TASK STATEMENT
Give back every entry exactly as it is written, but not the pictures.

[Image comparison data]
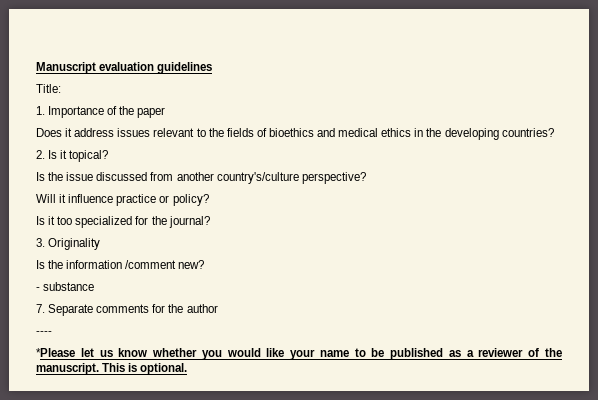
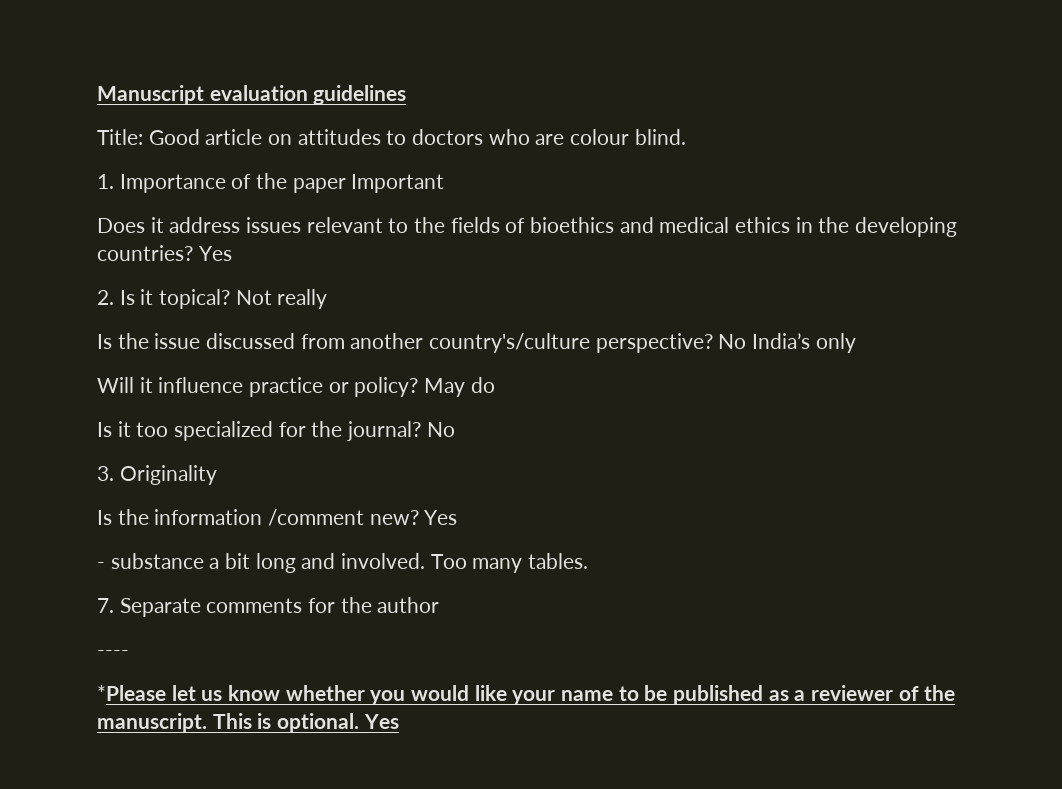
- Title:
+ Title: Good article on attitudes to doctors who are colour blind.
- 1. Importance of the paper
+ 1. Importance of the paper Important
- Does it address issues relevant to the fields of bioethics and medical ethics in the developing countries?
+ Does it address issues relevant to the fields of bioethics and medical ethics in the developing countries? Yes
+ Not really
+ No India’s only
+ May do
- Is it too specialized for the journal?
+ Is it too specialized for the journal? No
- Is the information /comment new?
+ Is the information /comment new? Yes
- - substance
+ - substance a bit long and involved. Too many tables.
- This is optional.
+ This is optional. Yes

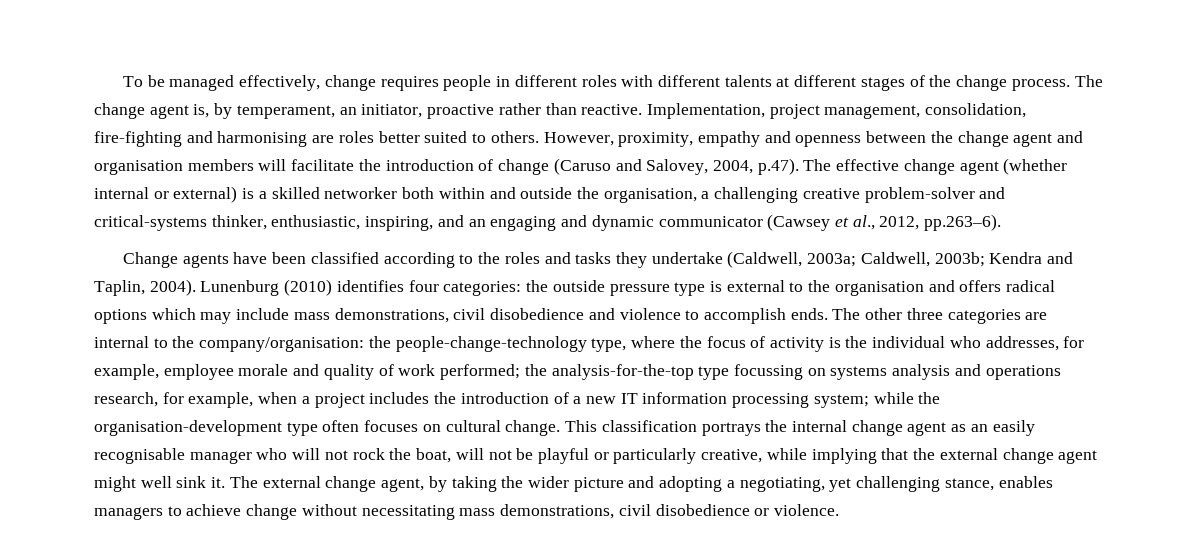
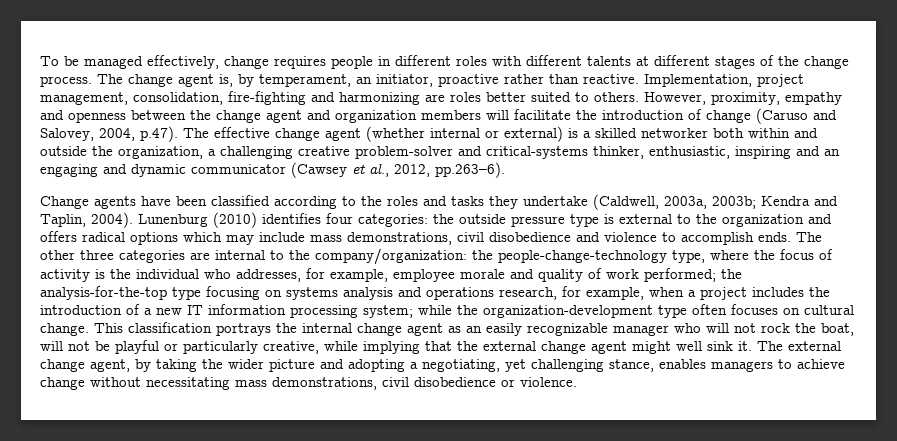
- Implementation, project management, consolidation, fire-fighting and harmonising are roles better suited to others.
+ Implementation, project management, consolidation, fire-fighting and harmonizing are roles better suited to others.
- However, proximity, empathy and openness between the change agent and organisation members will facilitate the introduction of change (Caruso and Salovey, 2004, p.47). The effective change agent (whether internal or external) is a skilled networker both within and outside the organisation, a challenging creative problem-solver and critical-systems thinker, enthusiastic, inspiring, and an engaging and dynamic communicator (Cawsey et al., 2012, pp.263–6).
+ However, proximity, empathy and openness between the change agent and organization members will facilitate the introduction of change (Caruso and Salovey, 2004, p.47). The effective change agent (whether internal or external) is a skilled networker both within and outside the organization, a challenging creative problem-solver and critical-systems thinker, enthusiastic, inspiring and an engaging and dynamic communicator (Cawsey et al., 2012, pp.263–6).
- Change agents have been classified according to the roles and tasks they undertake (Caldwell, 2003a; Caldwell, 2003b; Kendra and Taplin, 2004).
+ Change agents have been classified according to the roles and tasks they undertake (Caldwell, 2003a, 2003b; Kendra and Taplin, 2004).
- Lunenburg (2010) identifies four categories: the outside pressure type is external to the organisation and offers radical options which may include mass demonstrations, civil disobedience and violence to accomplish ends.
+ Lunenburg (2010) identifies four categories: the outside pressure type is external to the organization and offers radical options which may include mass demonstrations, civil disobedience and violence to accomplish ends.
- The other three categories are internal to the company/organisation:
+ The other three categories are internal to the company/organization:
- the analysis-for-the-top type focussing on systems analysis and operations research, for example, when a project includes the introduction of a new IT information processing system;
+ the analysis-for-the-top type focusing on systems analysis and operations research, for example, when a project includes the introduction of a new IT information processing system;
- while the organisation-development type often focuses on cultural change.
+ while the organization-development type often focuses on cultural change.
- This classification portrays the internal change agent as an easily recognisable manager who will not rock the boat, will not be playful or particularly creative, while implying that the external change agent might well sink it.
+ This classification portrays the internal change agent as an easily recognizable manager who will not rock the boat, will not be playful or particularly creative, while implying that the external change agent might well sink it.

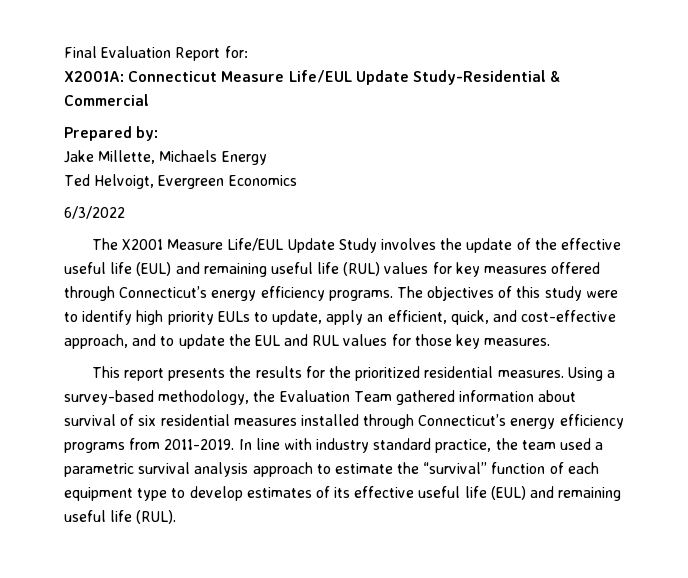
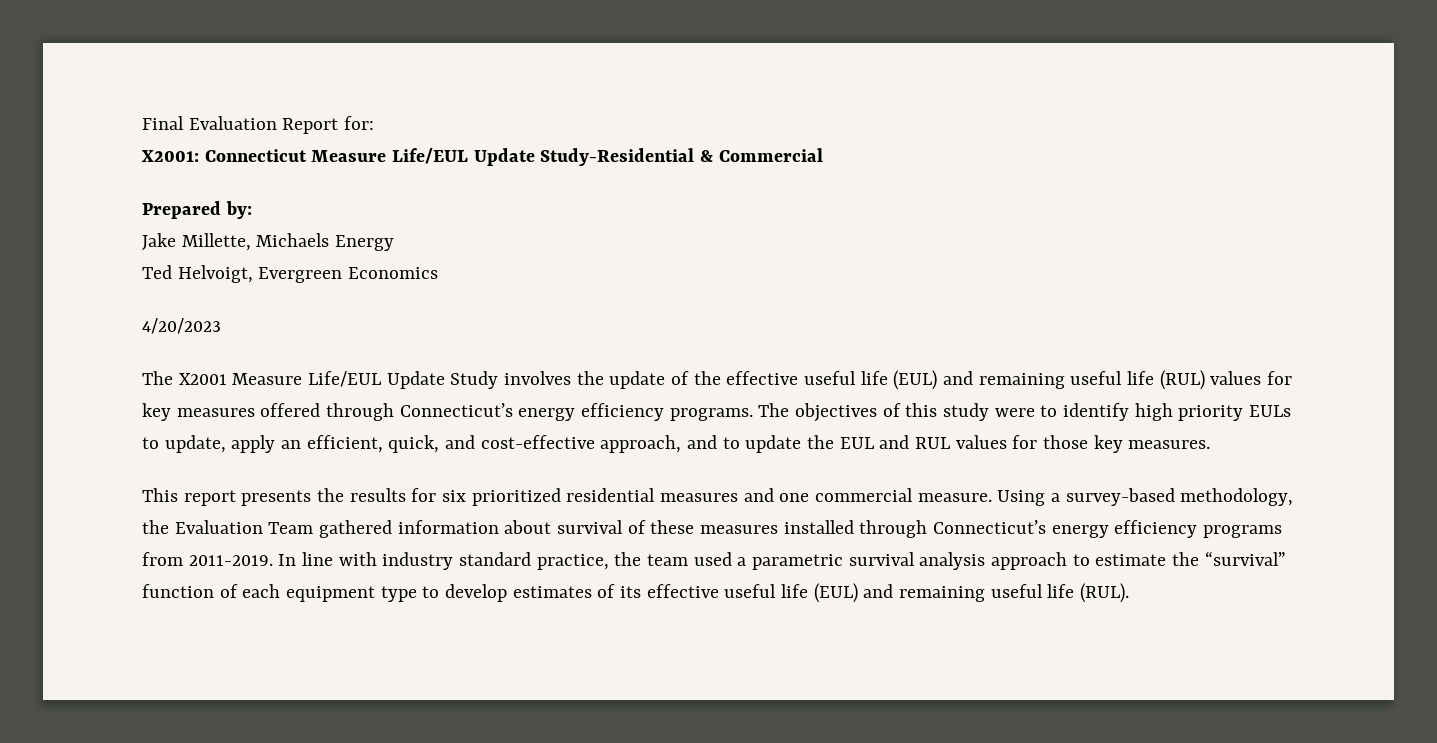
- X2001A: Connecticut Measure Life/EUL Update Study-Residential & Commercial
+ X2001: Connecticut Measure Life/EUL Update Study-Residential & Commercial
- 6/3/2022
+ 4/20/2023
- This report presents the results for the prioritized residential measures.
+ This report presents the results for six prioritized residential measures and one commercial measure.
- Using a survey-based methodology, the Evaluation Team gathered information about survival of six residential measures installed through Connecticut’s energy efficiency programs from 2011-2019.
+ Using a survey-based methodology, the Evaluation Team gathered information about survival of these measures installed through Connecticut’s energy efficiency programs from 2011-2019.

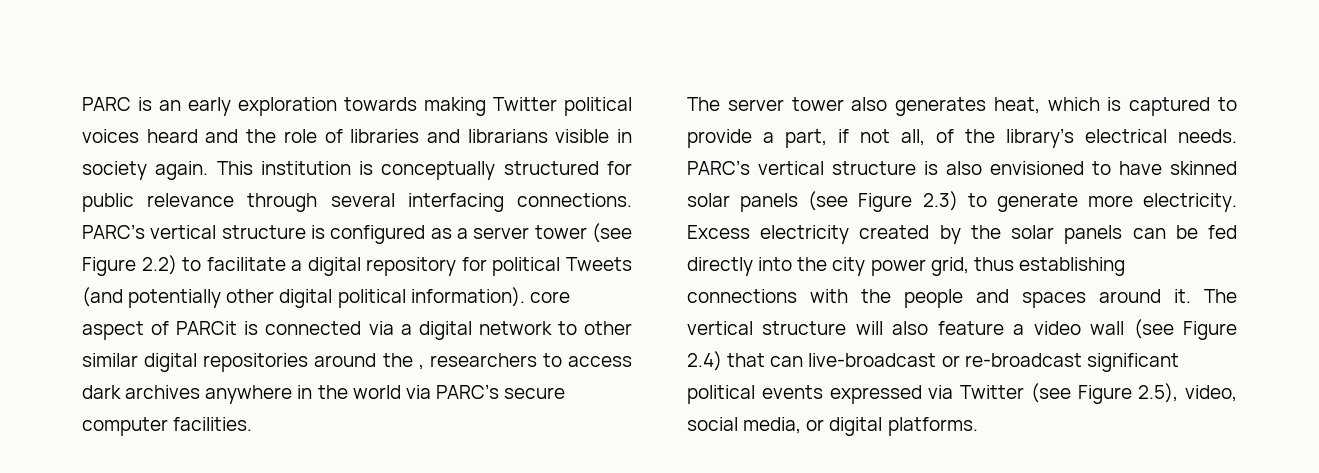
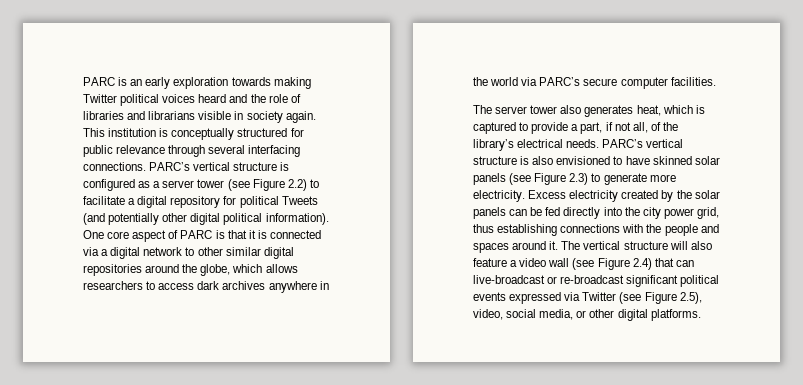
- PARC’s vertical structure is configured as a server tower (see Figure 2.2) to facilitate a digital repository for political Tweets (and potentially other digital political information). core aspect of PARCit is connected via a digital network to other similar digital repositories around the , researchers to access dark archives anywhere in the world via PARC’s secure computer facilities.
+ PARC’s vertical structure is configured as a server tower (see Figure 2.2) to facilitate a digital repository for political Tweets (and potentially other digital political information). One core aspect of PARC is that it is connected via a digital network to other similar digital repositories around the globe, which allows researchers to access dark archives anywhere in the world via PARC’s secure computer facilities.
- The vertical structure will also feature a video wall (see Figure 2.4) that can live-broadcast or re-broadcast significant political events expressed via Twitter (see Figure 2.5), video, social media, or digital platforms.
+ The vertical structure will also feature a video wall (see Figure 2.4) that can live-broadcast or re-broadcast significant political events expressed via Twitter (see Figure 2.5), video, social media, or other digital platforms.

TASK OUTPUT
- Title:
+ Title: Good article on attitudes to doctors who are colour blind.
- 1. Importance of the paper
+ 1. Importance of the paper Important
- Does it address issues relevant to the fields of bioethics and medical ethics in the developing countries?
+ Does it address issues relevant to the fields of bioethics and medical ethics in the developing countries? Yes
+ Not really
+ No India’s only
+ May do
- Is it too specialized for the journal?
+ Is it too specialized for the journal? No
- Is the information /comment new?
+ Is the information /comment new? Yes
- - substance
+ - substance a bit long and involved. Too many tables.
- This is optional.
+ This is optional. Yes

- Implementation, project management, consolidation, fire-fighting and harmonising are roles better suited to others.
+ Implementation, project management, consolidation, fire-fighting and harmonizing are roles better suited to others.
- However, proximity, empathy and openness between the change agent and organisation members will facilitate the introduction of change (Caruso and Salovey, 2004, p.47). The effective change agent (whether internal or external) is a skilled networker both within and outside the organisation, a challenging creative problem-solver and critical-systems thinker, enthusiastic, inspiring, and an engaging and dynamic communicator (Cawsey et al., 2012, pp.263–6).
+ However, proximity, empathy and openness between the change agent and organization members will facilitate the introduction of change (Caruso and Salovey, 2004, p.47). The effective change agent (whether internal or external) is a skilled networker both within and outside the organization, a challenging creative problem-solver and critical-systems thinker, enthusiastic, inspiring and an engaging and dynamic communicator (Cawsey et al., 2012, pp.263–6).
- Change agents have been classified according to the roles and tasks they undertake (Caldwell, 2003a; Caldwell, 2003b; Kendra and Taplin, 2004).
+ Change agents have been classified according to the roles and tasks they undertake (Caldwell, 2003a, 2003b; Kendra and Taplin, 2004).
- Lunenburg (2010) identifies four categories: the outside pressure type is external to the organisation and offers radical options which may include mass demonstrations, civil disobedience and violence to accomplish ends.
+ Lunenburg (2010) identifies four categories: the outside pressure type is external to the organization and offers radical options which may include mass demonstrations, civil disobedience and violence to accomplish ends.
- The other three categories are internal to the company/organisation:
+ The other three categories are internal to the company/organization:
- the analysis-for-the-top type focussing on systems analysis and operations research, for example, when a project includes the introduction of a new IT information processing system;
+ the analysis-for-the-top type focusing on systems analysis and operations research, for example, when a project includes the introduction of a new IT information processing system;
- while the organisation-development type often focuses on cultural change.
+ while the organization-development type often focuses on cultural change.
- This classification portrays the internal change agent as an easily recognisable manager who will not rock the boat, will not be playful or particularly creative, while implying that the external change agent might well sink it.
+ This classification portrays the internal change agent as an easily recognizable manager who will not rock the boat, will not be playful or particularly creative, while implying that the external change agent might well sink it.

- X2001A: Connecticut Measure Life/EUL Update Study-Residential & Commercial
+ X2001: Connecticut Measure Life/EUL Update Study-Residential & Commercial
- 6/3/2022
+ 4/20/2023
- This report presents the results for the prioritized residential measures.
+ This report presents the results for six prioritized residential measures and one commercial measure.
- Using a survey-based methodology, the Evaluation Team gathered information about survival of six residential measures installed through Connecticut’s energy efficiency programs from 2011-2019.
+ Using a survey-based methodology, the Evaluation Team gathered information about survival of these measures installed through Connecticut’s energy efficiency programs from 2011-2019.

- PARC’s vertical structure is configured as a server tower (see Figure 2.2) to facilitate a digital repository for political Tweets (and potentially other digital political information). core aspect of PARCit is connected via a digital network to other similar digital repositories around the , researchers to access dark archives anywhere in the world via PARC’s secure computer facilities.
+ PARC’s vertical structure is configured as a server tower (see Figure 2.2) to facilitate a digital repository for political Tweets (and potentially other digital political information). One core aspect of PARC is that it is connected via a digital network to other similar digital repositories around the globe, which allows researchers to access dark archives anywhere in the world via PARC’s secure computer facilities.
- The vertical structure will also feature a video wall (see Figure 2.4) that can live-broadcast or re-broadcast significant political events expressed via Twitter (see Figure 2.5), video, social media, or digital platforms.
+ The vertical structure will also feature a video wall (see Figure 2.4) that can live-broadcast or re-broadcast significant political events expressed via Twitter (see Figure 2.5), video, social media, or other digital platforms.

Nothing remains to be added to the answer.